● Work required
Your task is to output, without alteration, each line from the one containing "subtotal: 2335.00 -> 2521.00" through the final line of the records below.

· · · ·

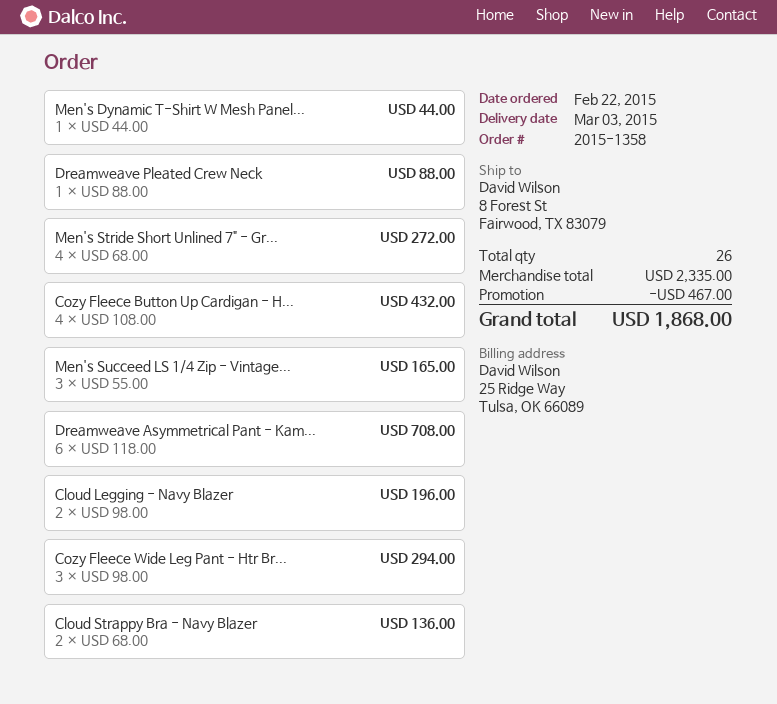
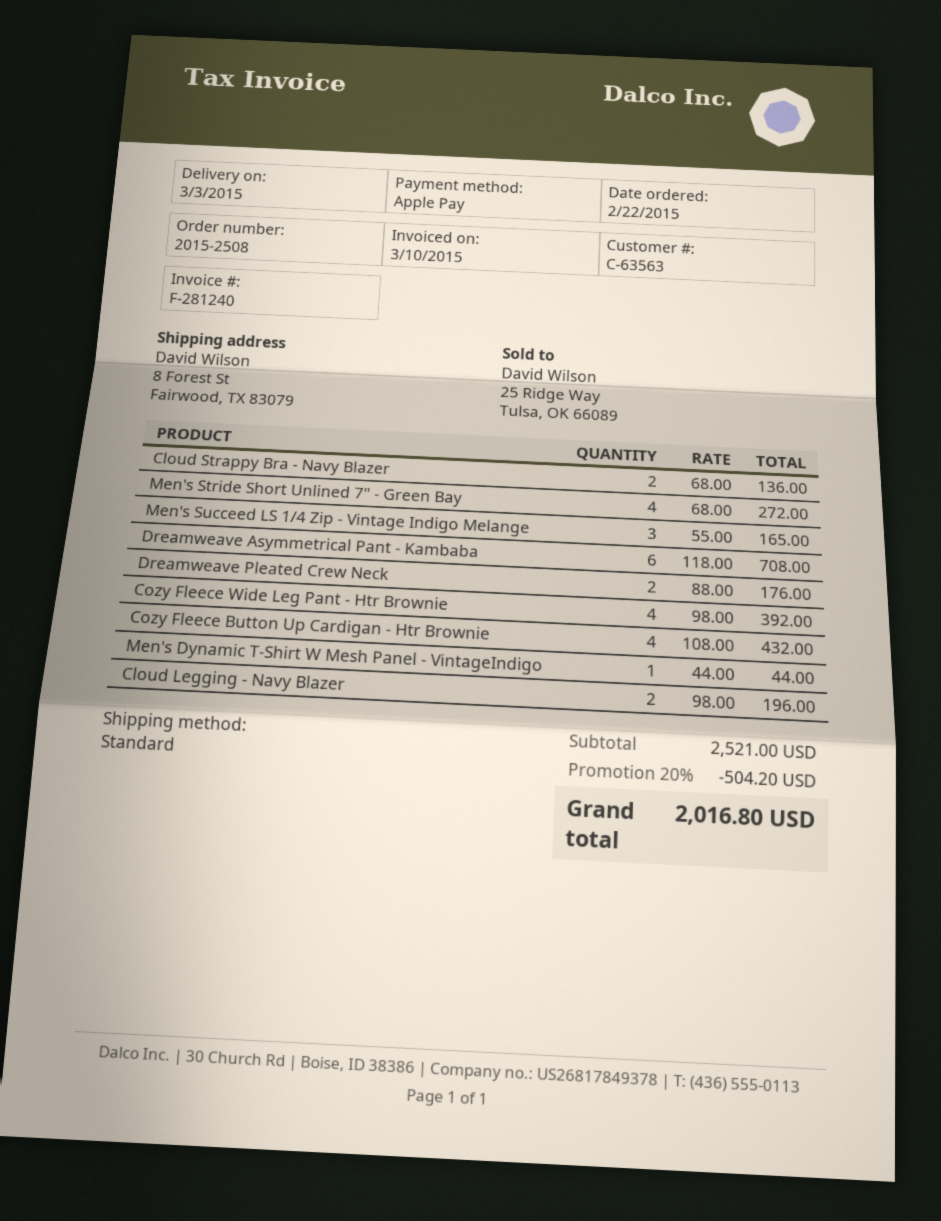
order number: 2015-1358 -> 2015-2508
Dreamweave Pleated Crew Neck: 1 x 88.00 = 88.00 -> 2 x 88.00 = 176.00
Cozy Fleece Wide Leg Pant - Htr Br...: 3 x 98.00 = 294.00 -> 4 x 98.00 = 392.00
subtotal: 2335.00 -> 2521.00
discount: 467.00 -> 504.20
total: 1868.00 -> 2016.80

· · · ·

● The answer
subtotal: 2335.00 -> 2521.00
discount: 467.00 -> 504.20
total: 1868.00 -> 2016.80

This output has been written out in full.